Monday, November 14, 2011

Pilih SMA atau SMK?


Pilih SMA atau SMK?
Oleh : Chumaidi, SP

Bulan Juni adalah bulan dimana permulaan tahun ajaran baru dalam kalender pendidikan. Pada bulan ini para orang tua sibuk mendaftarkan anak-anaknya ke berbagai jenjang pendidikan mulai dari tingkat SD, SLTP, dan  SLTA. Sejak beberapa bulan yang lalu para pengelola Satuan Pendidikan telah menyebarkan aneka bentuk promosi sekolahnya ke berbagai pelosok desa dan sudut kota dengan harapan para calon siswa dapat memilih sekolahnya untuk melanjutkan pendidikan mereka. Dari sekolah yang biasa-biasa saja sampai sekolah yang menerapkan metode pendidikan baru, sibuk menebar pesonanya, seperti beberapa sekolah yang menawarkan sistim pendidikan terpadu atau sekarang lebih sering disebut dengan sekolah boording school, dimana siswa diasramakan dengan sistem pendidikan yang terpadu antara kurikulum pendidikan yang diwajibkan pemerintah plus kurikulum tambahan yang biasanya mengedepankan bobot dibidang agama dan keterampilan dengan berbagai corak dan ragam yang berbeda pada setiap sekolah.
Pada Bulan Juni ini pula, para orang tua sangat peka terhadap informasi tentang sekolah apa saja yang muncul dalam berbagai bentuk informasi dan promosi. Baik itu dari selembar spanduk yang dipajang di jalan-jalan protokol, suara radio, termasuk “radio meu-igoe”, maupun menghadiri undangan open house yang diadakan oleh beberapa sekolah. Tujuan mereka hanya satu, menginginkan anak-anaknya dapat melanjutkan pendidikan yang lebih tinggi. Namun jika kita coba bertanya kepada orang tua dan siswa sendiri, tentang alasan mereka memilih sekolah yang akan mereka jalani, kebanyakan dari mereka tidak mempunyai tujuan yang jelas, bahkan ada beberapa siswa yang kami wawancarai mereka tidak tahu mengapa harus sekolah pada sekolah yang sedang mereka lamar.  Pokoknya sekolah, biar jadi anak sekolahan, begitu ketus mereka.

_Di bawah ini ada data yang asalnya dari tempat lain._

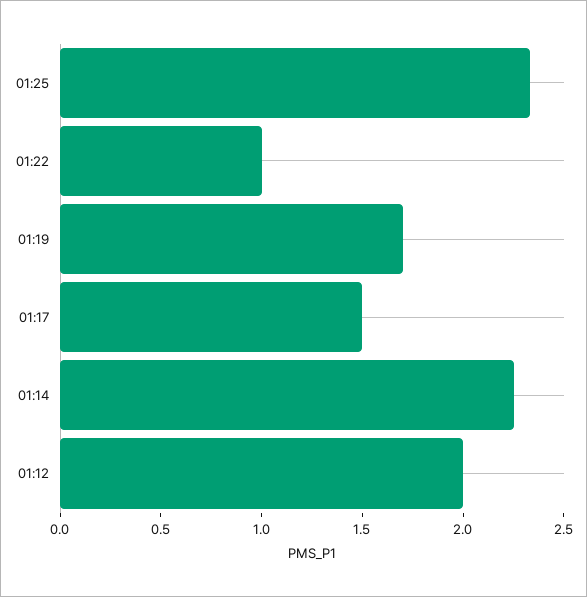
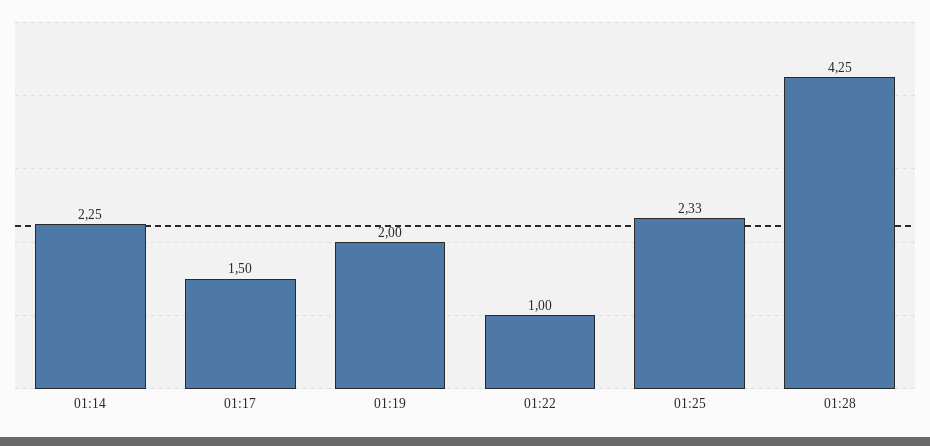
01:19: 1.7 -> 2
01:12: 2 -> none
01:28: none -> 4.25

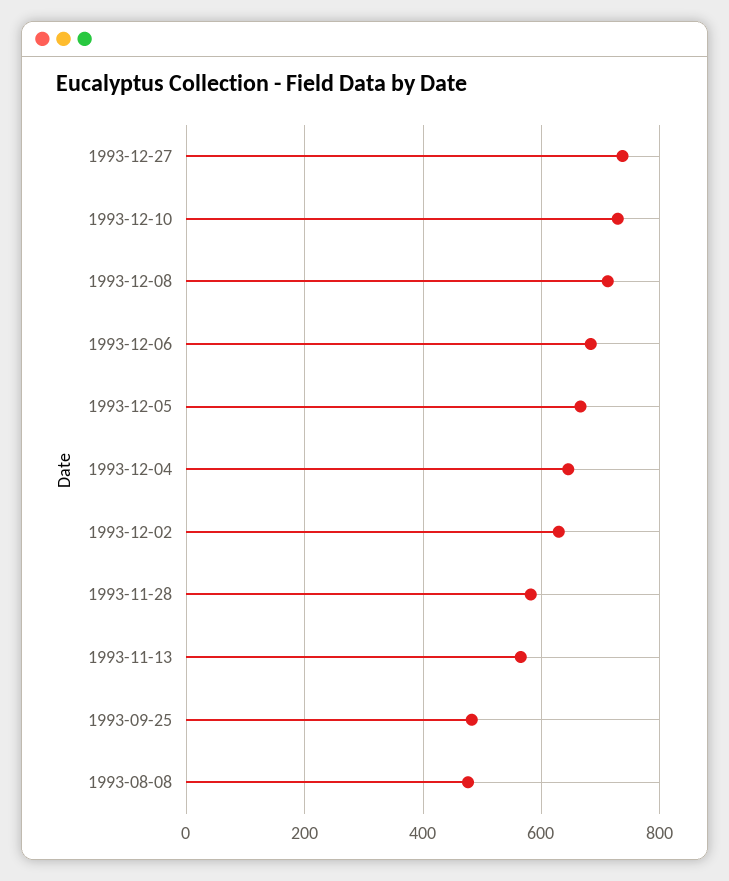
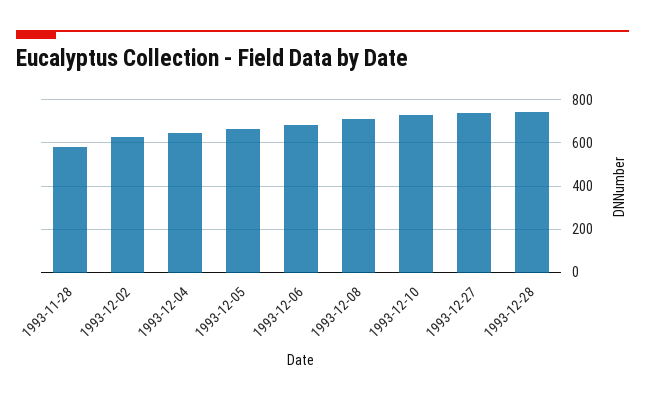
1993-11-13: 560 -> none
1993-09-25: 480 -> none
1993-08-08: 480 -> none
1993-12-28: none -> 750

Hal inilah yang membuat beberapa oknum dari segelintir sekolah yang memanfaatkan keadaan untuk menarik minat para orang tua dan siswa dengan cara-cara yang tidak terpuji. Seperti mencabut spanduk sekolah lain dan menggantikan dengan spanduk sekolahnya, atau membayar lebih mahal agar spanduk sekolah lain di geser ke tempat yang kurang menguntungkan. Bahkan dari pengamatan kami ada beberapa tempat yang diklaim milik sekolah tertentu sehingga tidak boleh spanduk sekolah lain berada di situ. Persaingan tak sehat ini kerap terjadi dibulan Juni ini, dan ketegangan mulai mereda setelah bulan Juni berlalu. Memang lucu dan menggelikan.

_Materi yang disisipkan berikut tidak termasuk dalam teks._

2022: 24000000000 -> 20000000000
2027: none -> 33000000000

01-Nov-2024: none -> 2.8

Jumlah siswa yang banyak seakan telah menjadi tolok ukur keberhasilan, kemajuan, kehebatan sebuah sekolah, selain tingkat kelulusan UN yang tinggi, setidaknya dimata masyarakat awam. Tidak jarang para orang tua dan siswa yang merasa bangga karena dapat bersekolah di tempat yang dianggap sebagai sekolah favorit. Sebaliknya ada yang lemas, lesu tanpa gairah jika hanya dapat jatah bersekolah di tempat yang kurang favorit.
Masyarakat kita yang cenderung berfikir praktis dan asal jadi dalam hal menyekolahkan anaknya ke jenjang yang lebih tinggi dan bergengsi tanpa mempertimbangkan peluang kerja, perlu diberikan informasi yang benar, efektif dan berkesinambungan, baik oleh pihak pemerintah maupun media massa tentang kebutuhan pendidikan yang tepat buat anak-anak sesuai bakat dan kemampuan serta peluang kerja. Supaya tidak terus tercipta calon-calon pengangguran berpendidikan, yang semakin lama semakin banyak bagaikan bom waktu yang siap meledak.

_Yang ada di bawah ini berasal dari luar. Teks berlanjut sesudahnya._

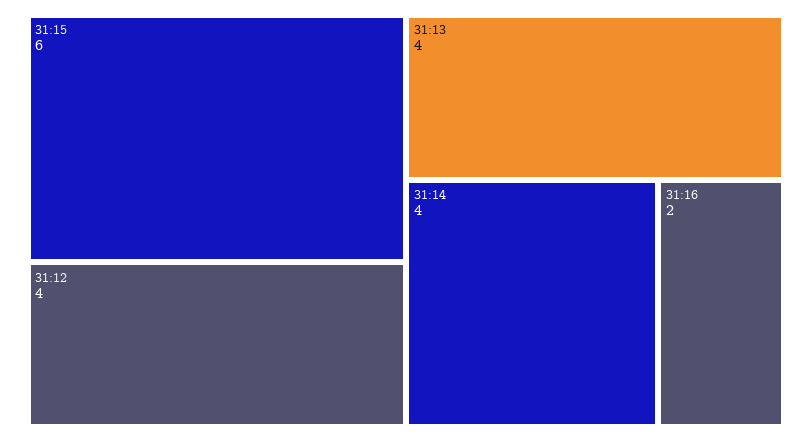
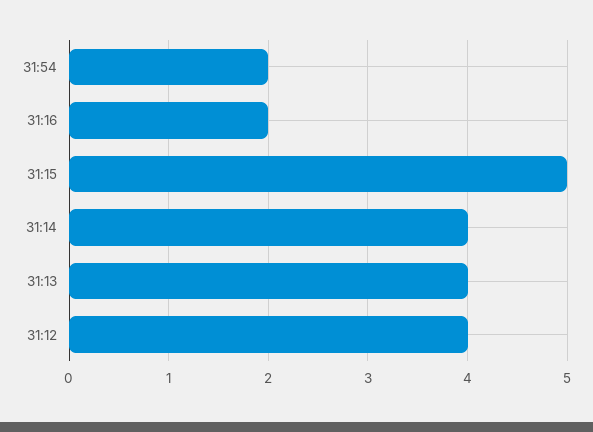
31:15: 6 -> 5
31:54: none -> 2

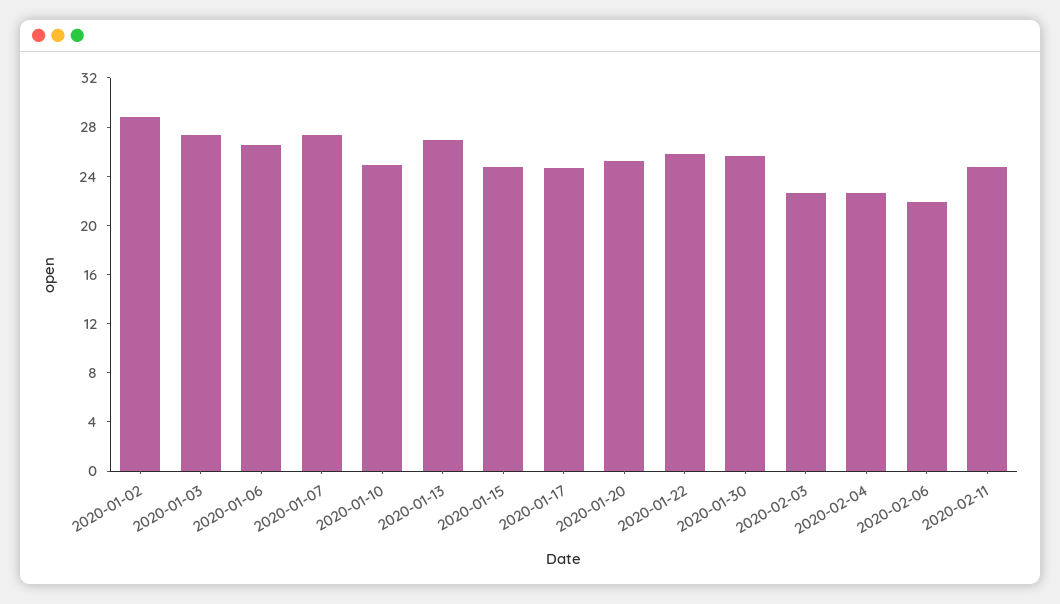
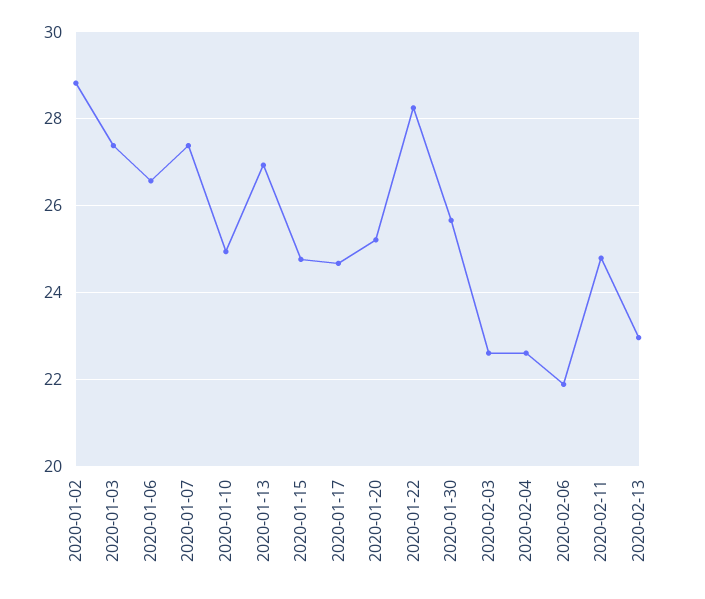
2020-01-22: 26 -> 28.2
2020-02-13: none -> 23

Sekolah lanjutan tingkat atas (SLTA) merupakan jenjang pendidikan yang sangat penting. Oleh karena itu pemerintah menaruh perhatian sangat serius terhadap jenjang pendidikan ini. Kelulusan peserta Ujian Nasional (UN) SMA/MA Tahun Ajaran 2010/2011 mencapai 99,22 %. Dari 1.461.941 peserta UN SMA/MA, jumlah peserta yang lulus sebanyak 1.450.498. Lulusan SMA/MA yg diterima di perguruan tinggi setiap tahun di seluruh Indonesia maksimal 17 %. Sisanya sebagian kecil bekerja sebagai buruh kasar karena tidak punya keahlian atau ketrampilan, dan sebagian besarnya adalah pengangguran. Berarti setiap tahun ada jutaan pengangguran lulusan SMA/MA tercipta, sementara pemerintah kewalahan dalam mengatasi pengangguran yang telah ada.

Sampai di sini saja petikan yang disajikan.